Hydrovolt, the biggest EV battery recycling facility in Europe has started operations in Norway, the owners of the joint venture, battery producer Northvolt and aluminum and energy company Hydro, announced on May 16
The Hydrovolt plant in Fredrikstad in the south of Norway will start with an annual processing capacity of 12,000 tons of battery packs, roughly the weight of 25,000 EV batteries. It is also the amount of battery waste created in one year by Norway, one of the earliest and most aggressive adopters of EVs.
Hydrovolt aims to expand its capacity many times over to recycle batteries from across Europe.

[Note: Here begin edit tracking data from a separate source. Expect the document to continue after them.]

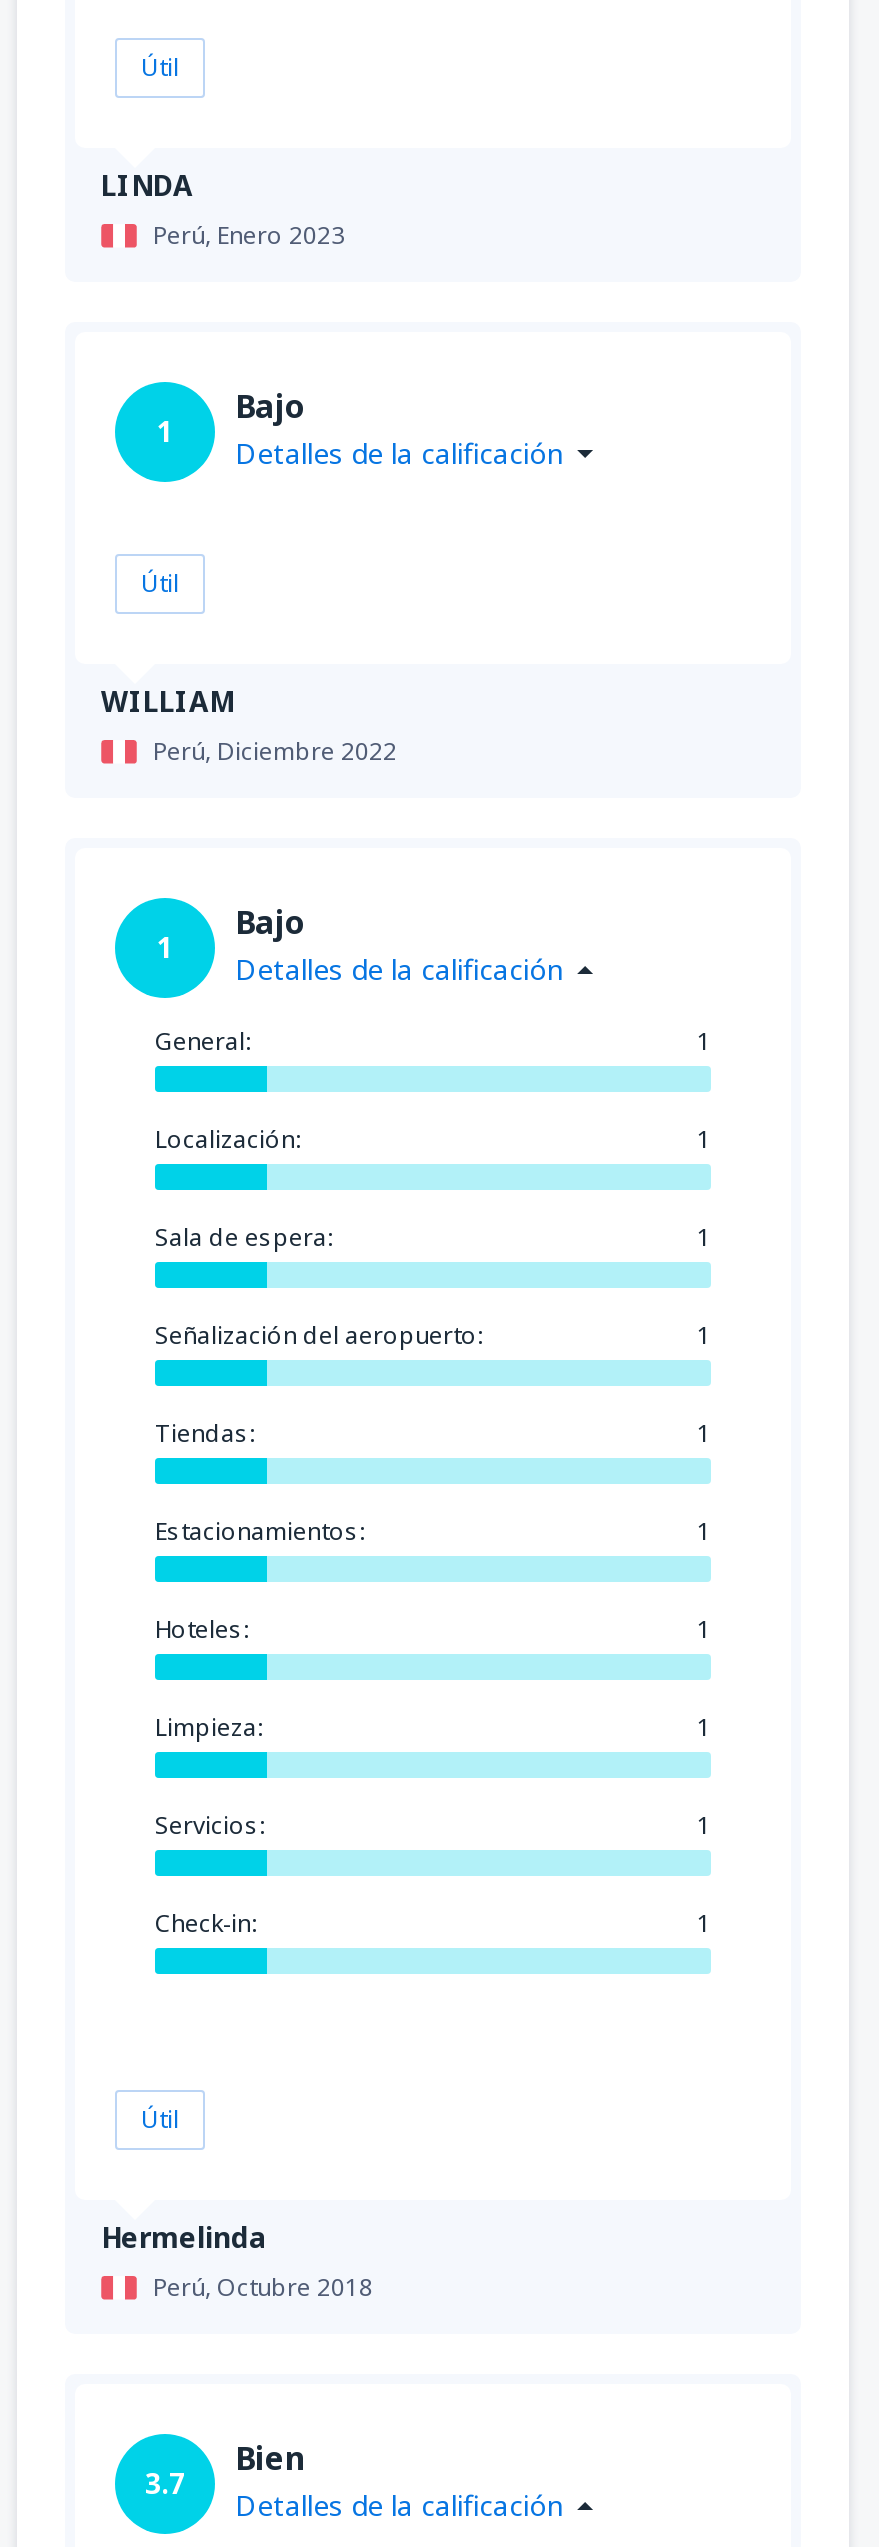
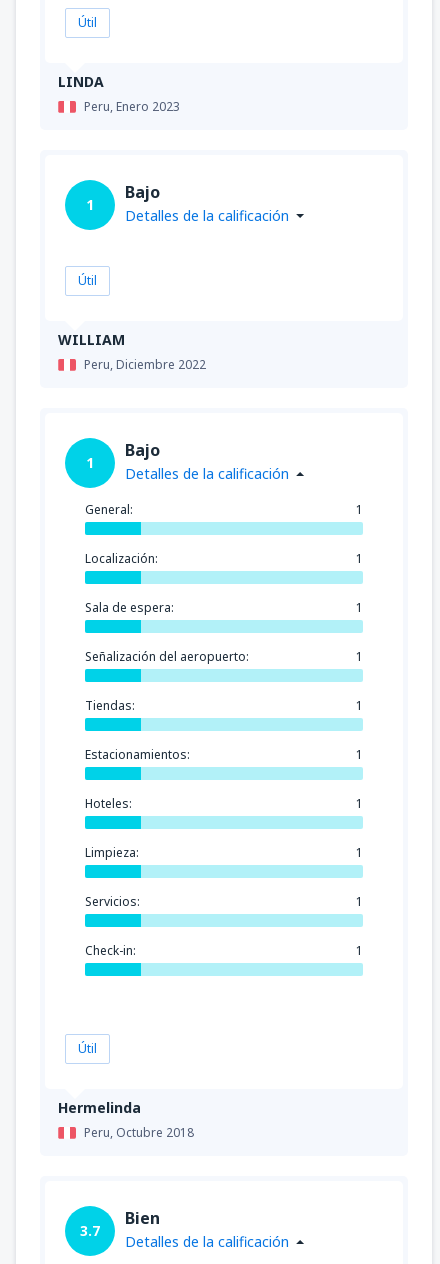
- Perú, Enero 2023
+ Peru, Enero 2023

- Perú, Diciembre 2022
+ Peru, Diciembre 2022

- Perú, Octubre 2018
+ Peru, Octubre 2018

By 2025, it plans to recycle 70,000 tons of battery packs and 300,000 tons by 2030.
The company describes its recycling process as fully automated and says it can recover 95% of materials from the batteries including ‘black mass’, a compound containing nickel, manganese, cobalt and lithium, useful to make new batteries. Northvolt’s Swedish recycling plant, Revolt Ett, is equipped to process black mass into reusable material.

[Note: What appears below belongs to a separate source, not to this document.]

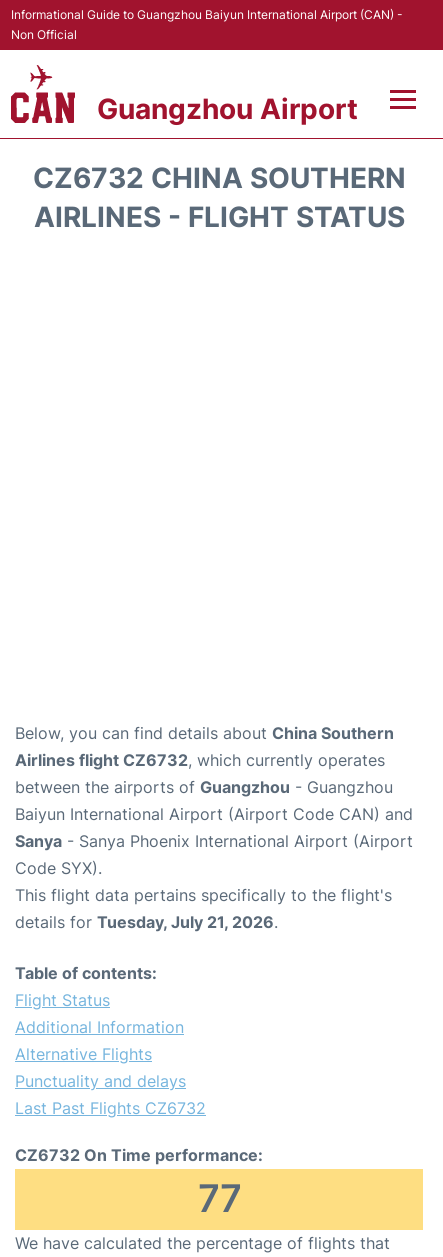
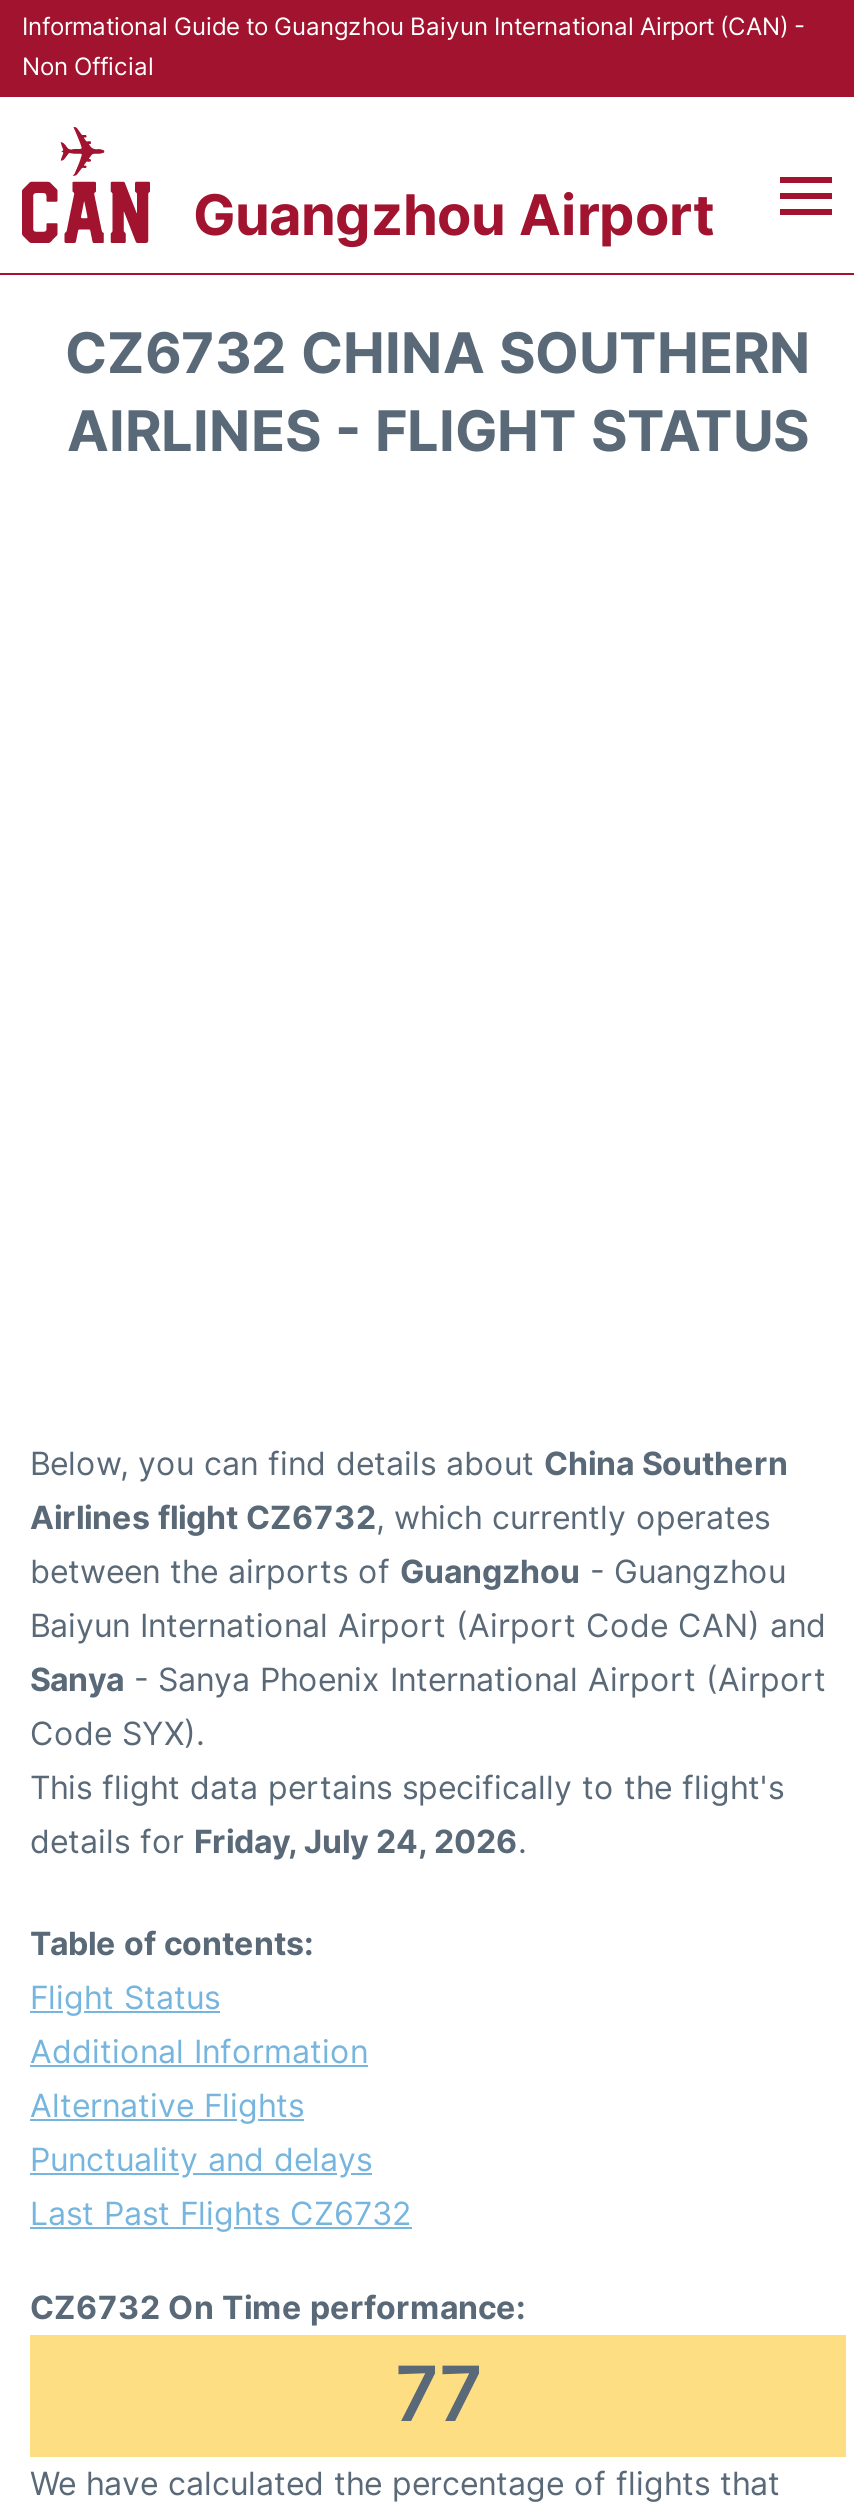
- details for Tuesday, July 21, 2026.
+ details for Friday, July 24, 2026.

“Hydrovolt represents a milestone on Norway’s trailblazing journey towards widespread electric transportation. Norway has been leading the world in adoption of electric vehicles for some years, but what has been missing is recycling capacity to ensure a sustainable solution for those batteries as they reach end-of-life,” said Hydrovolt CEO, Peter Qvartfordt said in the press statement.
Northvolt’s chief environmental officer, Emma Nehrenheim, said the recycling facility would help make lithium-ion battery technology sustainable in the long term and reduce its carbon footprint. The aluminium component of EV batteries can be recycled with only 5% of the energy needed to produce the aluminium first time around, said Hydro’s executive vice president, Arvid Moss.

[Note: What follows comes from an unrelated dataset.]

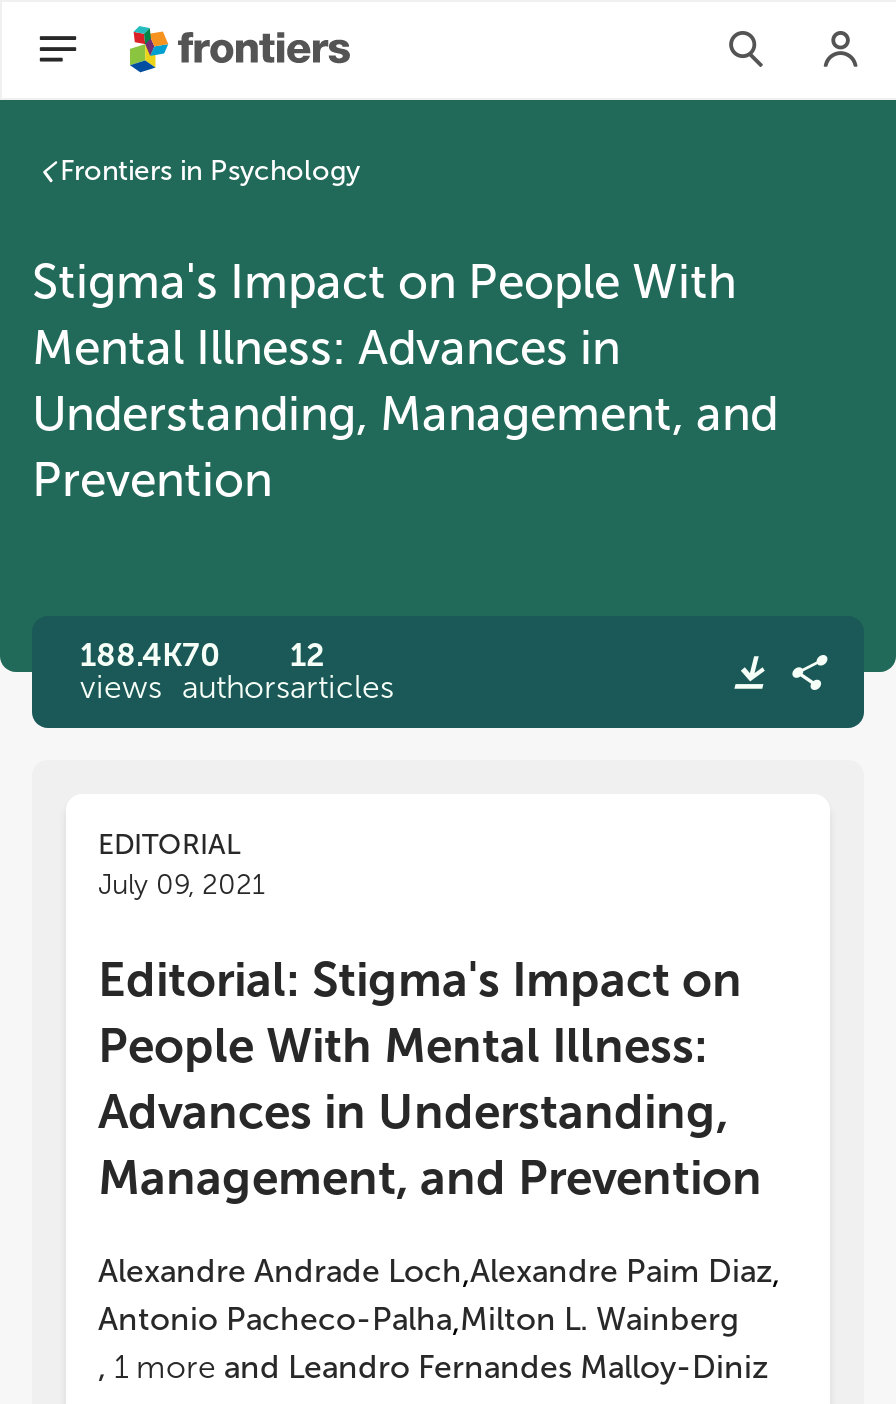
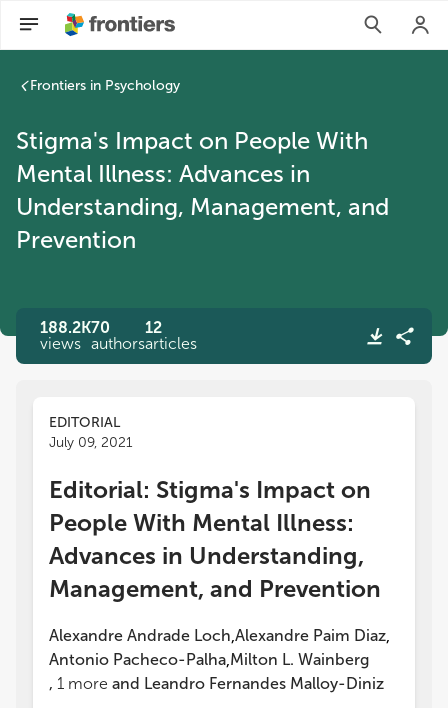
- 188.4K 70 12
+ 188.2K 70 12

Northvolt, one of Hydrovolt’s two investors, was created in 2016 and is part of Europe’s effort to claw market share in EV batteries where Asia dominates. The company now has supply contracts worth $50 billion with BMW, Scania, Volkswagen, Volvo Cars and Polestar and energy storage company Fluence, the statement said.
The battery producer aims for about half the content in its batteries to come from recycled materials by 2030, the statement said.